*Problem details*
What is needed is the complete listing, repeated exactly.

*Exercise material*
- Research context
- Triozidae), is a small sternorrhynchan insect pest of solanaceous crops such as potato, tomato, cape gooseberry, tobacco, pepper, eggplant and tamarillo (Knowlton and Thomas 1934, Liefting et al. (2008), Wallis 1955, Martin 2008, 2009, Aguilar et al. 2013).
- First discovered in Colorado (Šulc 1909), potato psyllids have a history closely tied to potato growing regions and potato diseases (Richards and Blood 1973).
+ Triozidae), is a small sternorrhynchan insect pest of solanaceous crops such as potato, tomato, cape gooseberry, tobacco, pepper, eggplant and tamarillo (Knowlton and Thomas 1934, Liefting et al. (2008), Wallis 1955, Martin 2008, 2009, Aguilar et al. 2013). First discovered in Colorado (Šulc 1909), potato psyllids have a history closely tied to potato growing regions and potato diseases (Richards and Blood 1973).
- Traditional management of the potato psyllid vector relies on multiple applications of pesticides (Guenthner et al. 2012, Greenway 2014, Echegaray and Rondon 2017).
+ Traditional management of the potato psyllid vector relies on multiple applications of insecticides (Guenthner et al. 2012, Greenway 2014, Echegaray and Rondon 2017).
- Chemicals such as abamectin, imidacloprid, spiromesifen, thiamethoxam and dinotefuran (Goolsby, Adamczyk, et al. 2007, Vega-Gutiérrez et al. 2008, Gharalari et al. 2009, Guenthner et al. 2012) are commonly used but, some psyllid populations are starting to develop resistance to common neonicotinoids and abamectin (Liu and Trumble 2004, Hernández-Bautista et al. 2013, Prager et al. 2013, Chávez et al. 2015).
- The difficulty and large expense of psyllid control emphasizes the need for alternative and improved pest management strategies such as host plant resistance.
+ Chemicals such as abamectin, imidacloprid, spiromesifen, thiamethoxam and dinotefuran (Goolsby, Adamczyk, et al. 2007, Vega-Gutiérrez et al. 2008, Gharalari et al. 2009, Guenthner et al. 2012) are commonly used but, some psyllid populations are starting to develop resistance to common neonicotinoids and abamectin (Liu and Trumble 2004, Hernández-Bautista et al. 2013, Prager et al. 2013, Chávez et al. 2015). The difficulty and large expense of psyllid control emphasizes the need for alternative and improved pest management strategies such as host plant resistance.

*Response to the task*
- Research context
- Triozidae), is a small sternorrhynchan insect pest of solanaceous crops such as potato, tomato, cape gooseberry, tobacco, pepper, eggplant and tamarillo (Knowlton and Thomas 1934, Liefting et al. (2008), Wallis 1955, Martin 2008, 2009, Aguilar et al. 2013).
- First discovered in Colorado (Šulc 1909), potato psyllids have a history closely tied to potato growing regions and potato diseases (Richards and Blood 1973).
+ Triozidae), is a small sternorrhynchan insect pest of solanaceous crops such as potato, tomato, cape gooseberry, tobacco, pepper, eggplant and tamarillo (Knowlton and Thomas 1934, Liefting et al. (2008), Wallis 1955, Martin 2008, 2009, Aguilar et al. 2013). First discovered in Colorado (Šulc 1909), potato psyllids have a history closely tied to potato growing regions and potato diseases (Richards and Blood 1973).
- Traditional management of the potato psyllid vector relies on multiple applications of pesticides (Guenthner et al. 2012, Greenway 2014, Echegaray and Rondon 2017).
+ Traditional management of the potato psyllid vector relies on multiple applications of insecticides (Guenthner et al. 2012, Greenway 2014, Echegaray and Rondon 2017).
- Chemicals such as abamectin, imidacloprid, spiromesifen, thiamethoxam and dinotefuran (Goolsby, Adamczyk, et al. 2007, Vega-Gutiérrez et al. 2008, Gharalari et al. 2009, Guenthner et al. 2012) are commonly used but, some psyllid populations are starting to develop resistance to common neonicotinoids and abamectin (Liu and Trumble 2004, Hernández-Bautista et al. 2013, Prager et al. 2013, Chávez et al. 2015).
- The difficulty and large expense of psyllid control emphasizes the need for alternative and improved pest management strategies such as host plant resistance.
+ Chemicals such as abamectin, imidacloprid, spiromesifen, thiamethoxam and dinotefuran (Goolsby, Adamczyk, et al. 2007, Vega-Gutiérrez et al. 2008, Gharalari et al. 2009, Guenthner et al. 2012) are commonly used but, some psyllid populations are starting to develop resistance to common neonicotinoids and abamectin (Liu and Trumble 2004, Hernández-Bautista et al. 2013, Prager et al. 2013, Chávez et al. 2015). The difficulty and large expense of psyllid control emphasizes the need for alternative and improved pest management strategies such as host plant resistance.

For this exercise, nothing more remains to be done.